Background: The dynamic role of autophagy in cancer development is a topic of considerable research and debate. Previously published studies have shown that anal cancer development can be promoted or prevented with the pharmacologic inhibition or induction, respectively, of autophagy in a human papillomavirus (HPV) mouse model. However, these results are confounded by the fact that the drugs utilized are known to affect other pathways besides autophagy. It has also been shown that autophagic inhibition occurs in the setting of HPV16 oncoprotein expression (E6 and E7) and correlates with increased susceptibility to anal carcinogenesis.

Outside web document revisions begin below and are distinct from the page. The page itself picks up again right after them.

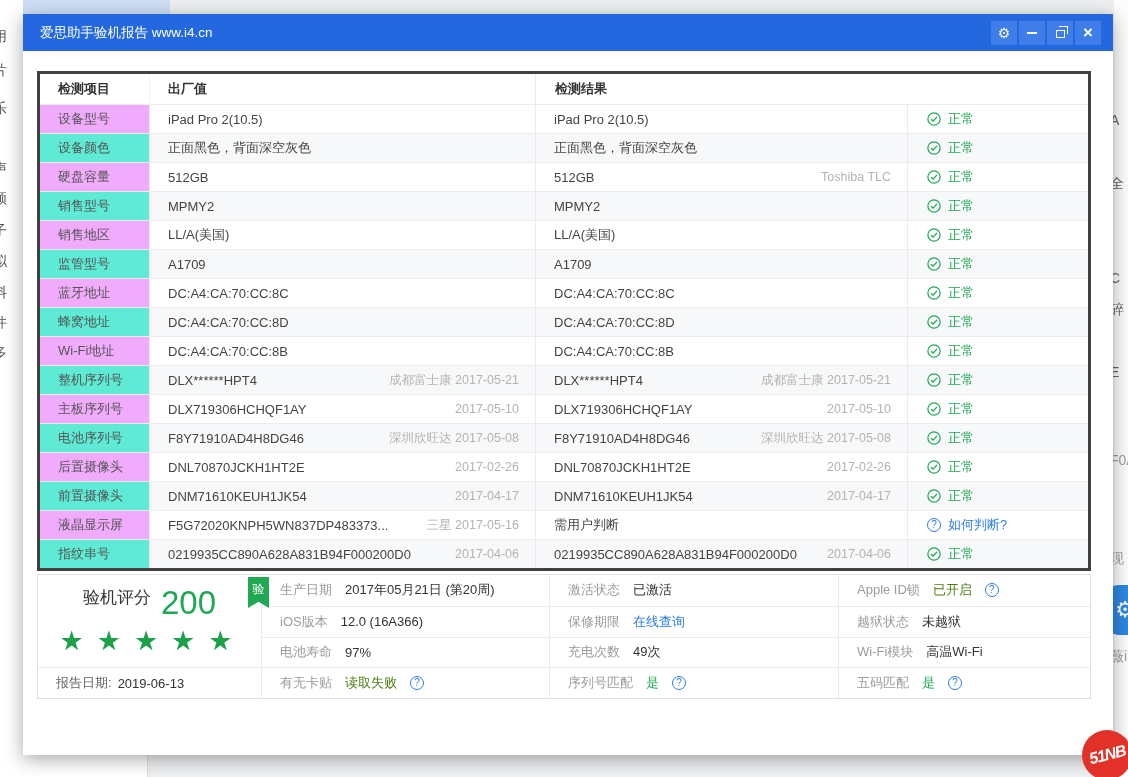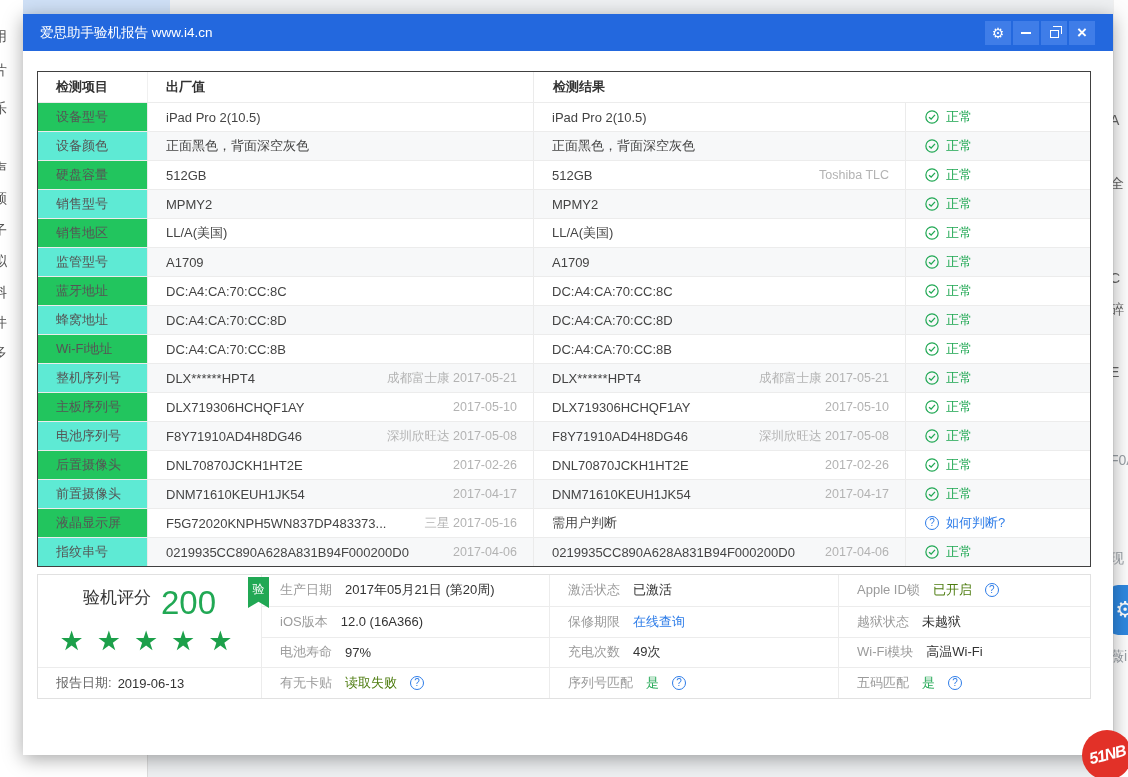--- a/index.html
+++ b/index.html
@@ -13,38 +13,38 @@
   .bg-bottom-white { position:absolute; left:0; top:755px; width:148px; height:22px; background:#fff; border-right:1px solid #ddd; }
   .bg-frag { position:absolute; font-size:14px; color:#555; white-space:nowrap; }
   .bg-frag.right { color:#666; }
   .bg-frag.dim { color:#9aa0a6; }
   .bg-app-icon { position:absolute; left:1108px; top:585px; width:34px; height:50px; border-radius:10px;
                  background:#2f88e0; color:#fff; font-size:22px; line-height:50px; text-align:center; }
 
   
   .window { position:absolute; left:23px; top:14px; width:1090px; height:741px; background:#fff;
             box-shadow:0 4px 18px rgba(0,0,0,.35); }
-  .titlebar { height:37px; background:#2368de; display:flex; align-items:center; padding:0 18px 0 17px; }
+  .titlebar { height:37px; background:#2368de; display:flex; align-items:center; padding:0 12px 0 17px; }
   .titlebar .title { color:#fff; font-size:13.5px; flex:1; }
   .controls { display:flex; gap:2px; }
   .tbtn { width:26px; height:24px; background:#3f7de8; color:#fff; display:flex; align-items:center;
           justify-content:center; font-size:14px; cursor:default; }
   .tbtn .min-glyph { width:10px; height:2px; background:#fff; display:block; }
   .tbtn .rest-glyph { width:9px; height:8px; border:1.5px solid #fff; display:block; position:relative; margin-top:2px; }
   .tbtn .rest-glyph:before { content:""; position:absolute; left:2px; top:-5px; width:8px; height:7px;
           border-top:1.5px solid #fff; border-right:1.5px solid #fff; }
   .tbtn.close-b { font-size:17px; font-weight:bold; }
 
   
-  .dtable { position:absolute; left:14px; top:57px; width:1054px; border:1px solid #404040; font-size:13px; }
+  .dtable { position:absolute; left:14px; top:57px; width:1054px; border:3px solid #404040; font-size:13px; }
   .trow, .thead-row { display:grid; grid-template-columns:110px 386px 372px 186px; align-items:center; }
   .thead-row { height:30px; font-weight:bold; color:#333; background:#fff; }
   .trow { height:29px; color:#444; border-top:1px solid #ececec; background:#fff; }
   .trow.alt { background:#f7f8f9; }
-  .c-label { padding-left:18px; color:#555; background:#22c55e; height:100%; display:flex; align-items:center;
+  .c-label { padding-left:18px; color:#555; background:#f0abfc; height:100%; display:flex; align-items:center;
              border-right:1px solid #ebebeb; }
   .trow.alt .c-label { background:#5eead4; }
   .thead-row .c-label { background:#fff; color:#333; border-right:1px solid #f0f0f0; }
   .c-val { padding:0 16px 0 18px; display:flex; justify-content:space-between; align-items:center; height:100%;
            border-right:1px solid #ebebeb; overflow:hidden; white-space:nowrap; }
   .c-val .note { color:#b3b3b3; font-size:12.5px; }
   .c-res { padding-left:19px; display:flex; align-items:center; gap:7px; }
   .ok-text { color:#21a854; }
   .link { color:#2d7ce8; cursor:pointer; }
   .check-ic { width:14px; height:14px; flex:0 0 14px; }

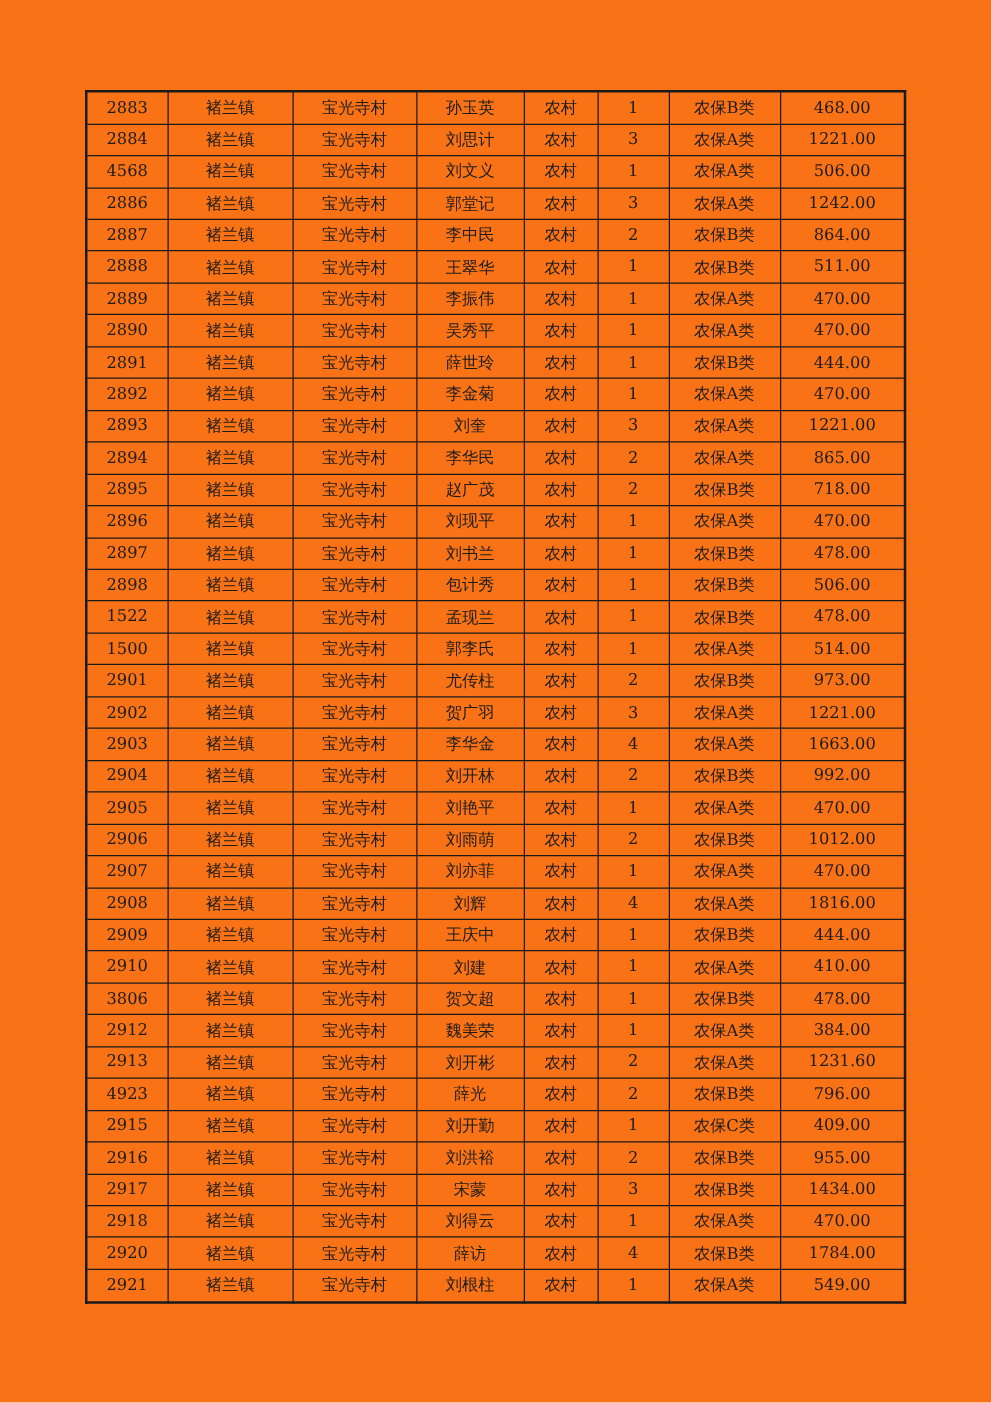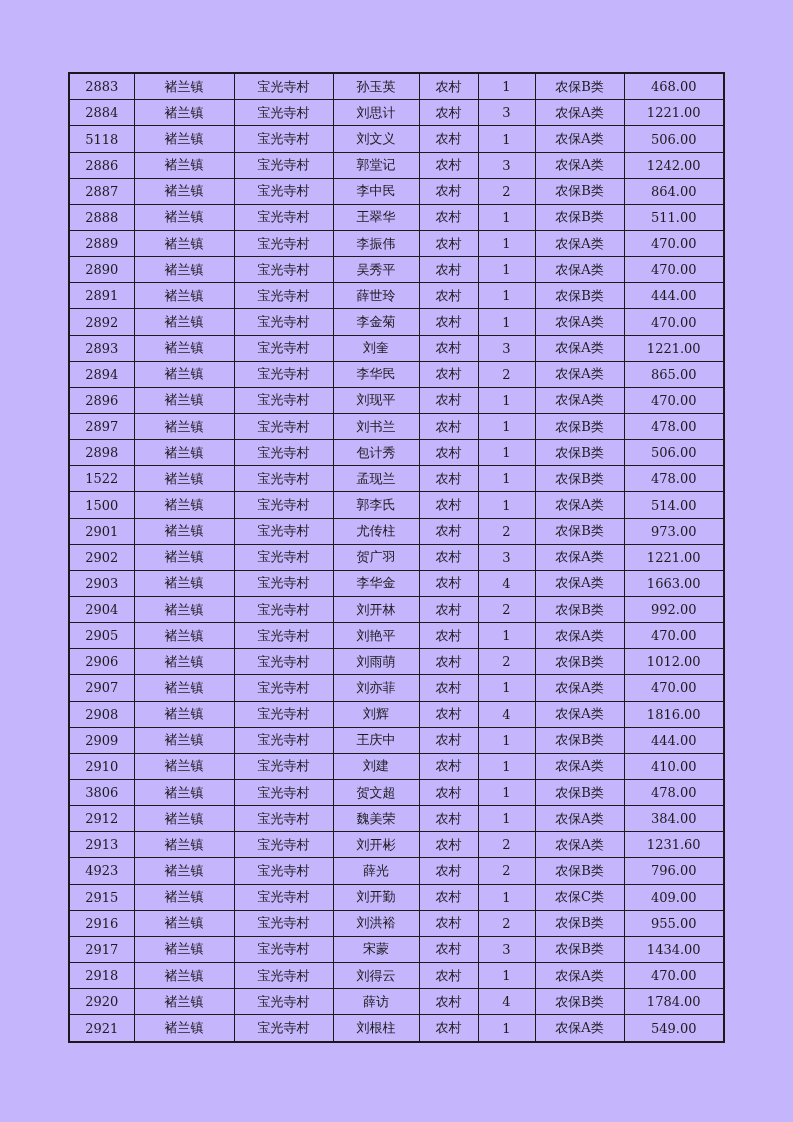--- a/index.html
+++ b/index.html
@@ -4,21 +4,21 @@
 <style>
   html, body {
     margin: 0;
     padding: 0;
     background: #ffffff;
   }
   .page {
     position: relative;
     width: 793px;
     height: 1122px;
-    background: #c4b5fd;
+    background: #f97316;
     overflow: hidden;
     font-family: "DejaVu Serif", "Liberation Serif", serif;
   }
   table.roster {
     position: absolute;
     left: 68px;
     top: 72px;
     width: 655px;
     height: 971px;
     border-collapse: collapse;
@@ -66,21 +66,21 @@
           <td>2884</td>
           <td>褚兰镇</td>
           <td>宝光寺村</td>
           <td>刘思计</td>
           <td>农村</td>
           <td>3</td>
           <td>农保A类</td>
           <td>1221.00</td>
         </tr>
         <tr>
-          <td>5118</td>
+          <td>4568</td>
           <td>褚兰镇</td>
           <td>宝光寺村</td>
           <td>刘文义</td>
           <td>农村</td>
           <td>1</td>
           <td>农保A类</td>
           <td>506.00</td>
         </tr>
         <tr>
           <td>2886</td>
@@ -164,20 +164,30 @@
         </tr>
         <tr>
           <td>2894</td>
           <td>褚兰镇</td>
           <td>宝光寺村</td>
           <td>李华民</td>
           <td>农村</td>
           <td>2</td>
           <td>农保A类</td>
           <td>865.00</td>
+        </tr>
+        <tr>
+          <td>2895</td>
+          <td>褚兰镇</td>
+          <td>宝光寺村</td>
+          <td>赵广茂</td>
+          <td>农村</td>
+          <td>2</td>
+          <td>农保B类</td>
+          <td>718.00</td>
         </tr>
         <tr>
           <td>2896</td>
           <td>褚兰镇</td>
           <td>宝光寺村</td>
           <td>刘现平</td>
           <td>农村</td>
           <td>1</td>
           <td>农保A类</td>
           <td>470.00</td>

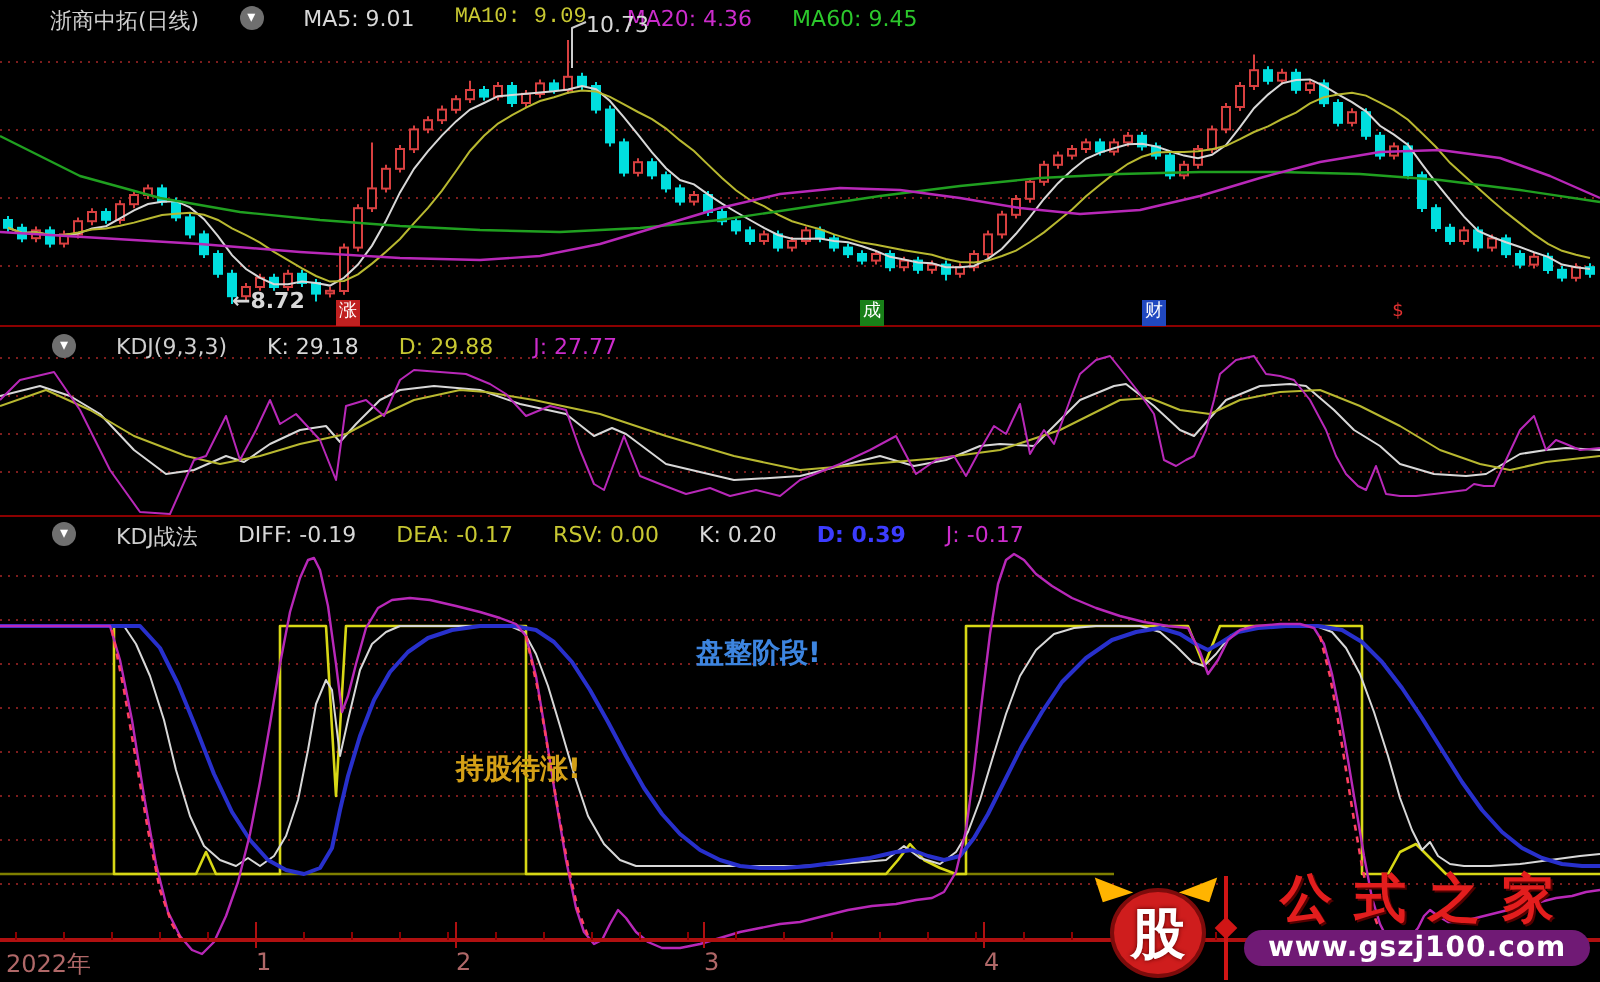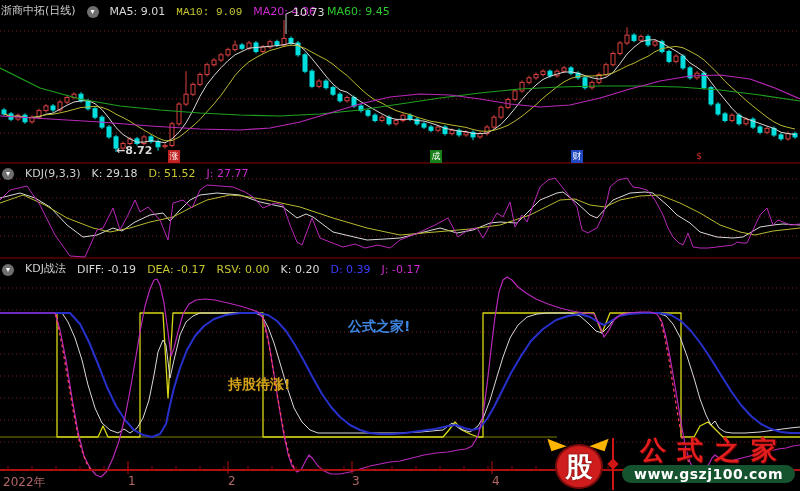--- a/index.html
+++ b/index.html
@@ -1,20 +1,20 @@
 <!DOCTYPE html>
 <html><head>
 <meta charset="utf-8">
 <style>
   html,body{margin:0;padding:0;background:#000;}
   body{position:relative;width:800px;height:491px;overflow:hidden;
        font-family:"DejaVu Sans",sans-serif;-webkit-font-smoothing:none;}
   #chart-svg{position:absolute;left:0;top:0;}
-  .hdr{position:absolute;display:flex;align-items:flex-end;gap:11px;
-       font-size:11px;white-space:nowrap;z-index:5;}
+  .hdr{position:absolute;display:flex;align-items:flex-start;gap:20px;
+       font-size:11px;white-space:nowrap;z-index:5;margin-left:24px;}
   .hdr .name{color:#cfcfcf;}
   .icon-circle{display:inline-flex;width:12px;height:12px;border-radius:50%;
        background:#6f6f6f;color:#fff;font-size:8px;line-height:12px;
        align-items:center;justify-content:center;}
   .ann{position:absolute;font-weight:bold;font-size:14px;z-index:6;}
   .ann-small{position:absolute;font-size:11px;color:#d8d8d8;z-index:6;}
   .axl{position:absolute;top:474px;font-size:12px;color:#b06868;z-index:6;}
   .mk{position:absolute;top:150px;width:12px;height:13px;font-size:9px;
       line-height:13px;text-align:center;color:#fff;z-index:6;overflow:hidden;}
   
@@ -25,21 +25,21 @@
       display:flex;align-items:center;justify-content:center;color:#fff;
       font-size:27px;font-weight:bold;text-shadow:0 0 2px #500;}
   .horn{position:absolute;width:0;height:0;z-index:11;}
   .horn.l{left:-1px;top:0;border-right:16px solid transparent;border-bottom:13px solid #ffb400;transform:rotate(-18deg);}
   .horn.r{right:-1px;top:0;border-left:16px solid transparent;border-bottom:13px solid #ffb400;transform:rotate(18deg);}
   .divider{position:relative;width:2px;height:52px;background:#d01515;margin:2px 8px 0 6px;flex:none;}
   .diamond{position:absolute;left:-3px;top:22px;width:8px;height:8px;background:#d01515;transform:rotate(45deg);}
   .logo-right{display:flex;flex-direction:column;align-items:center;}
   .gszj-name{color:#e31d1d;font-size:26px;font-weight:bold;letter-spacing:11px;
       line-height:28px;text-shadow:1px 1px 0 #550000;padding-left:11px;}
-  .url-pill{background:#14532d;color:#fff;font-weight:bold;font-size:14px;
+  .url-pill{background:#701a75;color:#fff;font-weight:bold;font-size:14px;
       padding:0 12px;border-radius:10px;line-height:18px;margin-top:1px;letter-spacing:0.5px;}
 </style>
 </head>
 <body>
 
 <svg id="chart-svg" width="800" height="491" viewBox="0 0 800 491">
     <line x1="0" y1="31" x2="800" y2="31" stroke="#7d1d1d" stroke-width="1" stroke-dasharray="1 3"></line>
     <line x1="0" y1="65" x2="800" y2="65" stroke="#7d1d1d" stroke-width="1" stroke-dasharray="1 3"></line>
     <line x1="0" y1="99" x2="800" y2="99" stroke="#7d1d1d" stroke-width="1" stroke-dasharray="1 3"></line>
     <line x1="0" y1="133" x2="800" y2="133" stroke="#7d1d1d" stroke-width="1" stroke-dasharray="1 3"></line>
@@ -347,38 +347,38 @@
   <span style="color: rgb(216, 216, 216);">MA5: 9.01</span>
   <span style="color: rgb(200, 200, 50); font-family: Liberation Mono, monospace;">MA10: 9.09</span>
   <span style="color: rgb(204, 44, 204);">MA20: 4.36</span>
   <span style="color: rgb(44, 200, 44);">MA60: 9.45</span>
 </div>
 
 <div class="hdr" style="left:2px;top:167px;">
   <span class="icon-circle">▾</span>
   <span class="name">KDJ(9,3,3)</span>
   <span style="color: rgb(216, 216, 216);">K: 29.18</span>
-  <span style="color: rgb(200, 200, 50);">D: 51.52</span>
+  <span style="color: rgb(200, 200, 50);">D: 29.88</span>
   <span style="color: rgb(204, 44, 204);">J: 27.77</span>
 </div>
 
 <div class="hdr" style="left:2px;top:261px;">
   <span class="icon-circle">▾</span>
   <span class="name">KDJ战法</span>
   <span style="color: rgb(216, 216, 216);">DIFF: -0.19</span>
   <span style="color: rgb(200, 200, 50);">DEA: -0.17</span>
   <span style="color: rgb(200, 200, 50);">RSV: 0.00</span>
   <span style="color: rgb(216, 216, 216);">K: 0.20</span>
-  <span style="color: rgb(60, 60, 255);">D: 0.39</span>
+  <span style="color: rgb(60, 60, 255); font-weight: bold;">D: 0.39</span>
   <span style="color: rgb(204, 44, 204);">J: -0.17</span>
 </div>
 
 <div class="ann-small" style="left:293px;top:6px;">10.73</div>
 <div class="ann-small" style="left:116px;top:144px;font-weight:bold;">←8.72</div>
-<div class="ann" style="left: 348px; top: 318px; color: rgb(61, 133, 224);">公式之家!</div>
+<div class="ann" style="left: 348px; top: 318px; color: rgb(61, 133, 224);">盘整阶段!</div>
 <div class="ann" style="left: 228px; top: 376px; color: rgb(212, 160, 23);">持股待涨!</div>
 
 <div class="logo">
   <div class="bull">
     <span class="horn l"></span>
     <span class="horn r"></span>
     <div class="bull-circle">股</div>
   </div>
   <div class="divider">
     <span class="diamond"></span>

Materials and methods: In this study, we employed a conditional, genetic, autophagic (Atg7) knockout mouse model to determine conclusively that autophagy has a role in anal cancer development, in the absence or presence of E6 and E7.

Results: In mice lacking both HPV16 oncogenes, knockout of autophagy followed by exposure to a carcinogen resulted in a tumor incidence of 40%, compared to 0% in mice treated with a carcinogen alone with an intact autophagic pathway (P = 0.007). In mice expressing either one or both HPV16 oncoproteins, the addition of genetic knockout of autophagy to carcinogen treatment did not lead to a significant difference in tumor incidence compared to carcinogen treatment alone, consistent with the ability of HPV oncogenes to inhibit autophagy in themselves.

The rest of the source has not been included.